Support OAuth 2.0 SSO Authentication Without Client ID/Secret in Power BI Connector for Trino

[shohamyamin]

Currently, the Power BI connector for Trino supports OAuth 2.0 authentication, but it requires users to provide both the client ID and client secret for the connection. However, many environments that use SSO for OAuth 2.0 (such as enterprise setups) do not expose the client secret to end-users. Instead, users authenticate via a web-based SSO flow, as commonly seen with tools like DBeaver, which opens a browser window for authentication without needing a client ID/secret configuration.

[dwolfeu]

This is a very good point, but alas I don't have the capacity to look into at the moment. I suspect someone with better knowledge of OAuth/SSO could make short work of it. One further point: In the current setup, whereby one populates the files oauth_config_client_id.txt etc. and then builds the .mez file, one can unzip the .mez file and see the values of said files in plaintext. That's not good.

[pichlerpa]

This would be the implementation guide for making this possible: https://learn.microsoft.com/en-us/power-query/handling-authentication#microsoft-entra-id-authentication

[sonofenoch]

Could this change get implemented?

Maybe you can clarify why it was done this way, but usually authentication is handled by the application itself. OAUTH returns a JWT which handles the authentication and authorization with the database.

The way it's set up now, it's closer to authenticating Power Bi or the connector itself, not the database.

[pichlerpa]

@tjcsilicon No, this change hasn't been implemented yet.

The current implementation was contributed by @dwolfeu, and it was likely done this way because the Client Credentials Flow is the simplest OAuth 2.0 flow to implement. You are right, in this setup, the connector authenticates directly with the database, meaning it doesn't involve any user identity or context.

I believe, what you're suggesting is to implement the Authorization Code Flow passing on the user's identity and enabling user-based access control as outlined here in the documentation, right?

[sonofenoch]

@pichlerpa From what I can tell, the connector is not authenticating with the database, it is merely authenticating directly with the IDP and passing the access token to the database. More akin to JWT authentication.

The distinction I'm making is:

1. The Authentication process doesn't start with trino, it goes directly to the client that Power BI was provided with. Hence forcing the client secret to be exposed.

2. If this even works at all in a production IDP setup I'd be surprised, that's assuming the infrastructure team even provides you with a plaintext client secret. That being said, you can't list Oauth2 as an authentication for the database you are connecting to, because authentication is handled directly by PowerBI.

3. You mentioned this https://learn.microsoft.com/en-us/power-query/handling-authentication#implementing-an-oauth-flow. They warn against using client secrets in the extension itself.

Authentication flow I am requesting should be about this:

1. PowerBI goes to user-provided uri. i.e. https://trino.myDomain.
2. Trino returns a 303 and gives authentication URI https://keycloak.myDomain/auth/realms/myRealm/protocol/openid-connect/auth?response_type=code&redirect_uri=.... and so on.
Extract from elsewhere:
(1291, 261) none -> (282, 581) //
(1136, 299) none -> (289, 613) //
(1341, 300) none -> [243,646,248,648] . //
This link is COMPLETELY provided by trino.
3. PowerBI opens browser and directs to authentication URI from step 2.
4. User enters username and password or whatever authentication mechanism you are using and submits
5. Keycloak accepts username and password and issues a token. JWTs keep track of expiration date so Trino will know when you need to login again and issue another 303 when sending a request.
6. present this token to trino and you're done.

Note: this is my understanding of typical Oauth flow. Might have slight errors.
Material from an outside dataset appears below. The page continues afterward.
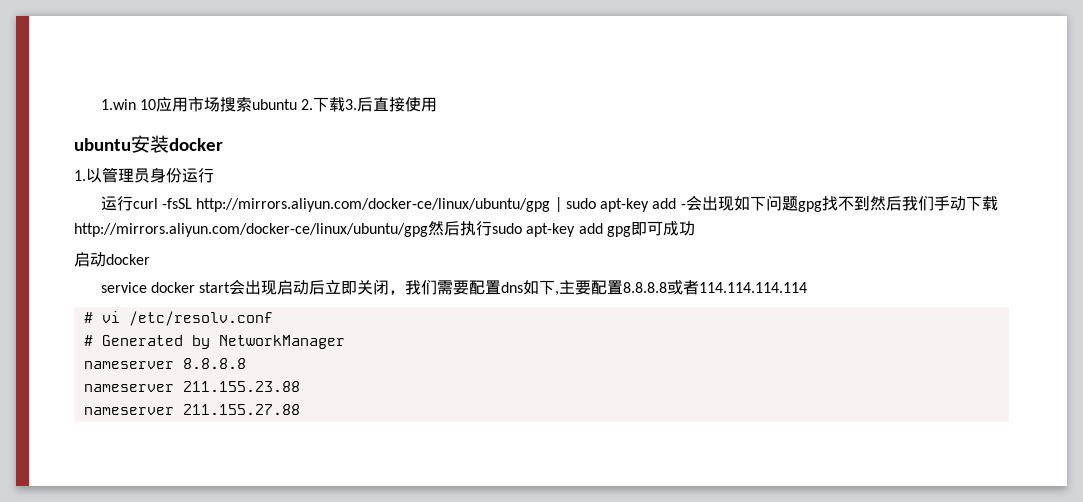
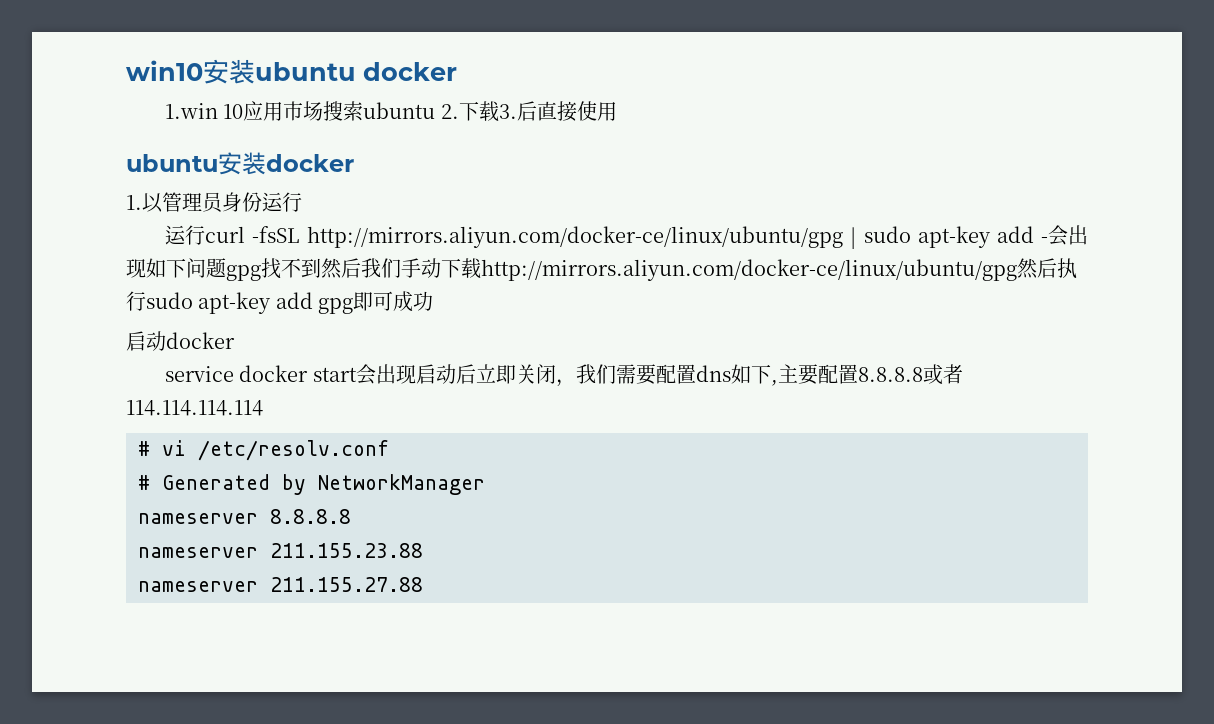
(100, 104) none -> [126,59,457,84] win10安装ubuntu docker //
I would implement this myself but do not have any experience writing powerbi connectors. Figured it would be faster to make an issue

[pichlerpa]

@tjcsilicon That's exactly the distinction between the two authentication flows I mentioned.

The key difference is that the current implementation uses hard-coded client ID and secret as credentials to request the access token whereas the other one is using the user credentials in an interactive way (via browser-based sign-in) to obtain the token. However, the authentication process is always initiated by Power BI or the connector and the IdP (Identity Provider) is always the one issuing the access token — the difference just lies in how that token is requested.

While this current approach does raise some security concerns, in setups where Power BI development is centralized and access to the credential-containing file is tightly controlled, it might be an acceptable trade-off.

That said, enabling interactive sign-in is definitely the preferred approach — not only from a security standpoint but also for supporting user-based scenarios such as row-level security or audit logging tied to specific user identities.